Your goal -> Search the entries below for the word "stroke" and copy each line that has it.

Supplied information ->
'''
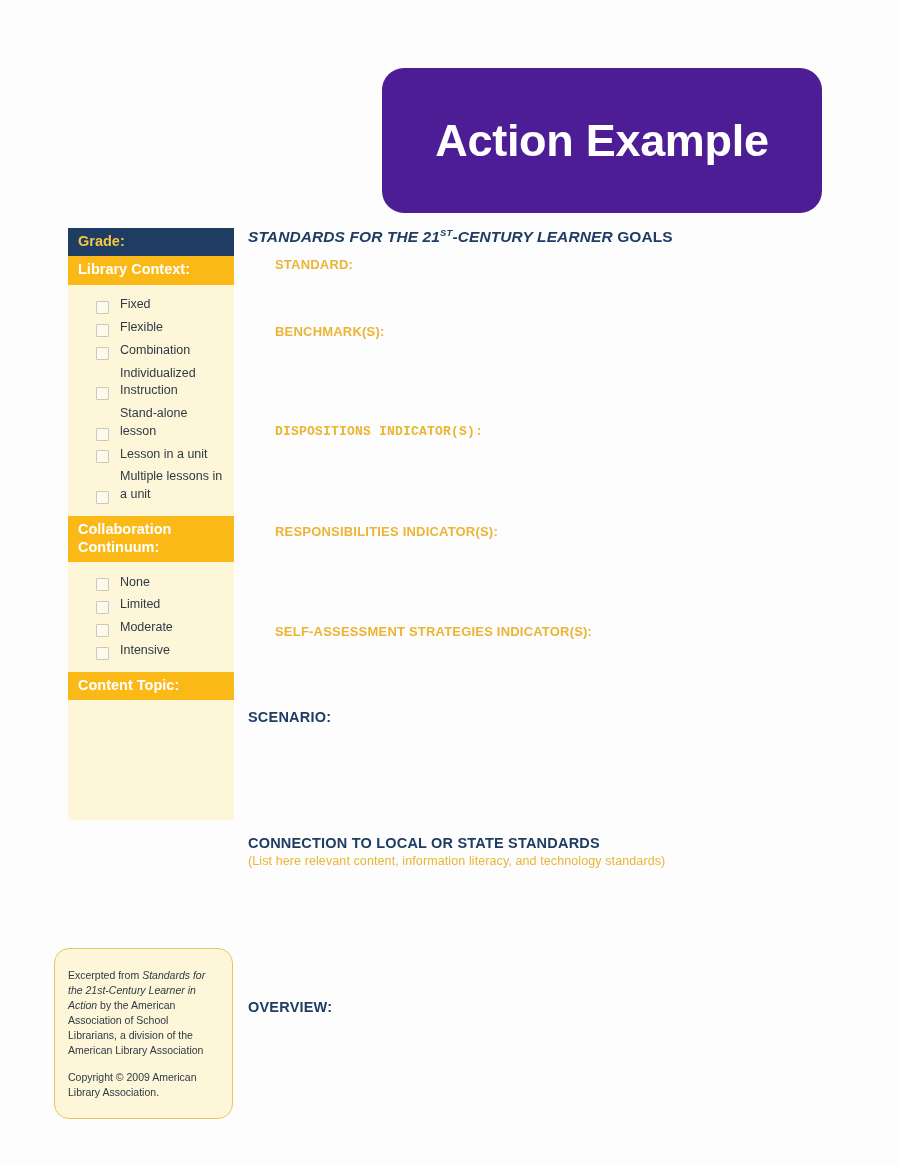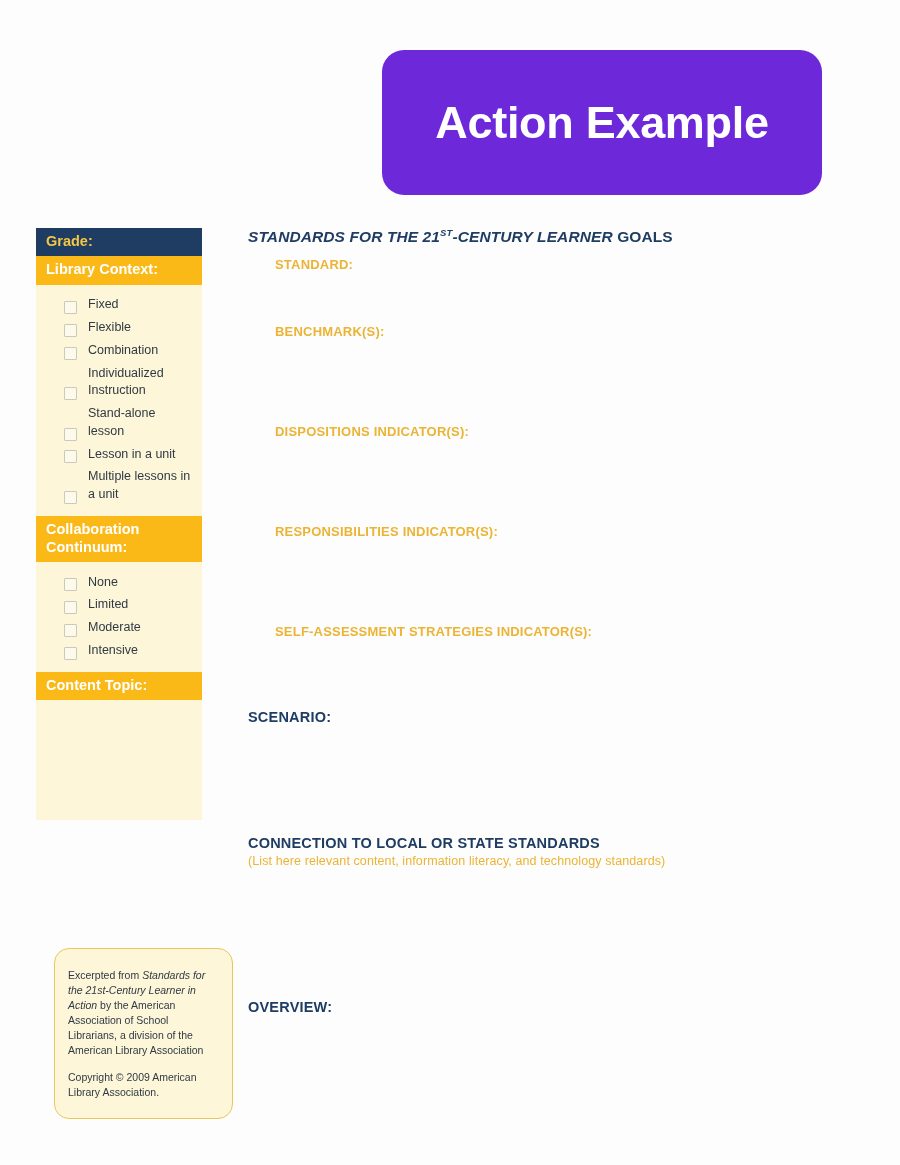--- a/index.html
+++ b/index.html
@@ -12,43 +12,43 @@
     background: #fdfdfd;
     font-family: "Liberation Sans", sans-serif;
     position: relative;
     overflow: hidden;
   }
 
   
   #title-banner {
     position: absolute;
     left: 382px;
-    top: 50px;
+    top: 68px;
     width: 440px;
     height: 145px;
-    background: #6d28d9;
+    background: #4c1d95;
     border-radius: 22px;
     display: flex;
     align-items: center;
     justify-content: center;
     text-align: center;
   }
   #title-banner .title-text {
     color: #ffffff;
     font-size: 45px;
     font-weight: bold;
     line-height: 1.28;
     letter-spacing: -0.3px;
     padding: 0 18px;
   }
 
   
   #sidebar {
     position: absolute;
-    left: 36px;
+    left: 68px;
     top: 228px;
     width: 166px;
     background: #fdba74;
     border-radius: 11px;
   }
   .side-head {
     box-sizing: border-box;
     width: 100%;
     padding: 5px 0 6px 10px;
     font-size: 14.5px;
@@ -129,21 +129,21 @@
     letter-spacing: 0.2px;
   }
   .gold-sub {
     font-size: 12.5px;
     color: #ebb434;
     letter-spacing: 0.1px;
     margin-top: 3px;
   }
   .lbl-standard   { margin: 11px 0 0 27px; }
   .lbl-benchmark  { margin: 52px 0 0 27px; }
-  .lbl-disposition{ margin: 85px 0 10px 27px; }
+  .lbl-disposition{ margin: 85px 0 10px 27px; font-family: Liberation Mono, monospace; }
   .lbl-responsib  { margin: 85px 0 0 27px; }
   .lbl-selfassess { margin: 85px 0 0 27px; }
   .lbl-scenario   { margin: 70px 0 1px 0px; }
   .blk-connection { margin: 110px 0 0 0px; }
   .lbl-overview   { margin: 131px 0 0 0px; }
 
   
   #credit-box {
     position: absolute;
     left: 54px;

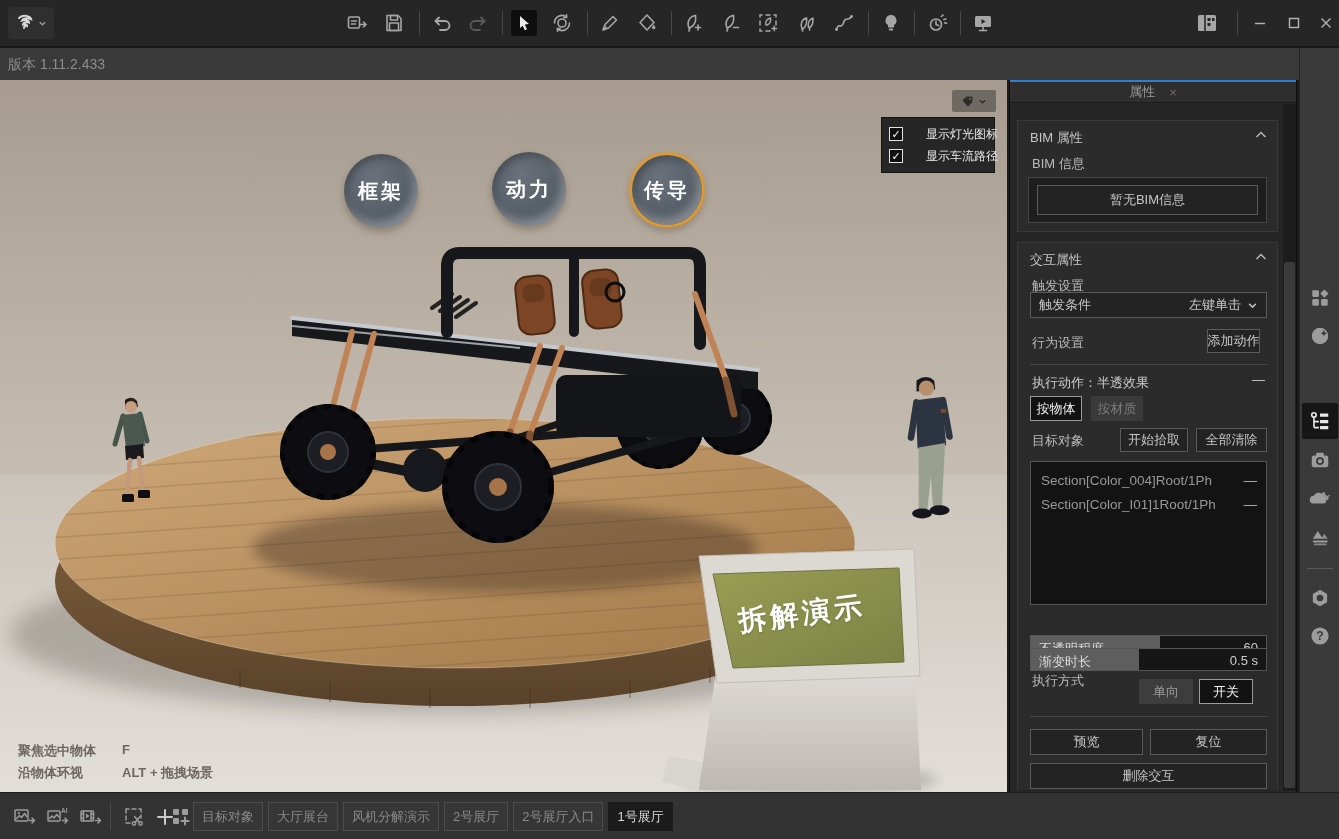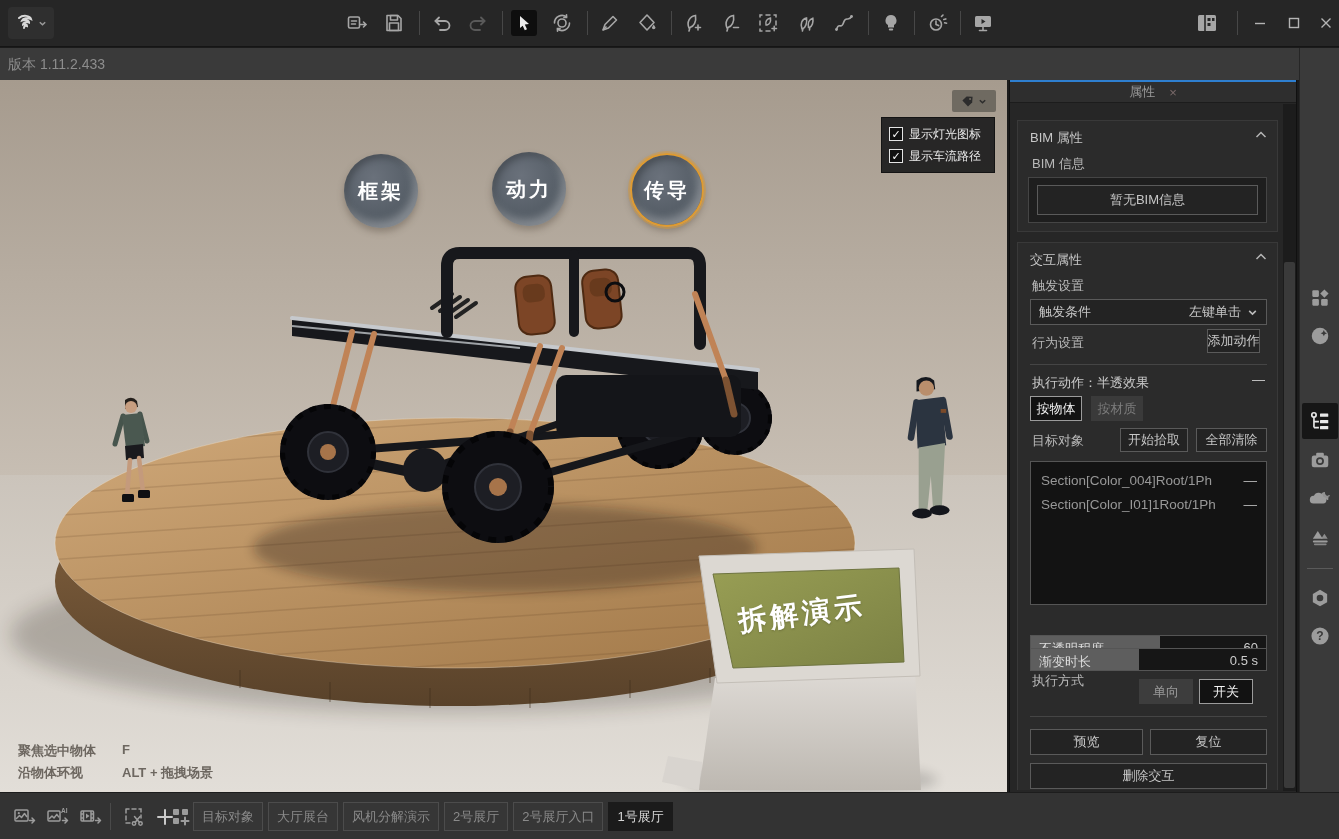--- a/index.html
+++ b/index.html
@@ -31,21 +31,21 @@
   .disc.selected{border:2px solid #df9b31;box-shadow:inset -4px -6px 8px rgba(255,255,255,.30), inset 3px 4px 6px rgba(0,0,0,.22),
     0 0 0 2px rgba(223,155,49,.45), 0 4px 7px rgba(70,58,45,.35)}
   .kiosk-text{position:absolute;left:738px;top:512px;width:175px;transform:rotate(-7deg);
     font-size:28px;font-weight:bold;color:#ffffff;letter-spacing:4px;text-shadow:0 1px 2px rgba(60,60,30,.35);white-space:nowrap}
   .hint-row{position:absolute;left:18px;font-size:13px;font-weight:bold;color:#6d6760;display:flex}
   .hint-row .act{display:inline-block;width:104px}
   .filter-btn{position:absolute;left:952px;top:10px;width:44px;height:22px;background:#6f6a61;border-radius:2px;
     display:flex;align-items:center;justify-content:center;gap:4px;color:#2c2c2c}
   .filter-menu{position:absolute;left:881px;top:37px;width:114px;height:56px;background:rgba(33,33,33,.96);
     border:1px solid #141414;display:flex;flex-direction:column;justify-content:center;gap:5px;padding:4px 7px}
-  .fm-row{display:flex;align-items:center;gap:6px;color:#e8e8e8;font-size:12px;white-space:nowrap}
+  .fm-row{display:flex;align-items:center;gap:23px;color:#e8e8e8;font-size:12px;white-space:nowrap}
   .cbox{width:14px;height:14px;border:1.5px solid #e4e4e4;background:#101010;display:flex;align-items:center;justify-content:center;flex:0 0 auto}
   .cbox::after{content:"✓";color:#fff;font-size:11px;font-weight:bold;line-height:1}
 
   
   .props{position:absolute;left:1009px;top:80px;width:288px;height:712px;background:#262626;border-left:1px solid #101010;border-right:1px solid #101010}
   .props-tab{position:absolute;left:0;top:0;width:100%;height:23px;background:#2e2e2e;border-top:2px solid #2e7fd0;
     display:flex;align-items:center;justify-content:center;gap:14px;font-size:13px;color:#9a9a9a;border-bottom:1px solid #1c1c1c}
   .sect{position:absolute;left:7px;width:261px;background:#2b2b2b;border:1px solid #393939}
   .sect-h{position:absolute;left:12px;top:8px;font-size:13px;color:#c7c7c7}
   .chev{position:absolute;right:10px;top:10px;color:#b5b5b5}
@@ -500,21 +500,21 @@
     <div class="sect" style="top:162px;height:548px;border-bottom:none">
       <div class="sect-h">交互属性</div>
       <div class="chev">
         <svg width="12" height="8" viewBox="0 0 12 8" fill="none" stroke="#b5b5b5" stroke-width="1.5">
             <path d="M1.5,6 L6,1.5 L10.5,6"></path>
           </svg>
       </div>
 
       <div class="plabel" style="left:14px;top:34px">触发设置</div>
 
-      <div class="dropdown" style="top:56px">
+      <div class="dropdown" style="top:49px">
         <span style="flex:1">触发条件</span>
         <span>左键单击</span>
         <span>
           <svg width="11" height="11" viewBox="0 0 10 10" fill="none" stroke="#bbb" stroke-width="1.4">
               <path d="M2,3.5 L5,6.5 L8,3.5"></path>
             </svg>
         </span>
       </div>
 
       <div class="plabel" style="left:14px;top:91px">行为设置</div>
'''
Task output ->
         <svg width="12" height="8" viewBox="0 0 12 8" fill="none" stroke="#b5b5b5" stroke-width="1.5">
           <svg width="11" height="11" viewBox="0 0 10 10" fill="none" stroke="#bbb" stroke-width="1.4">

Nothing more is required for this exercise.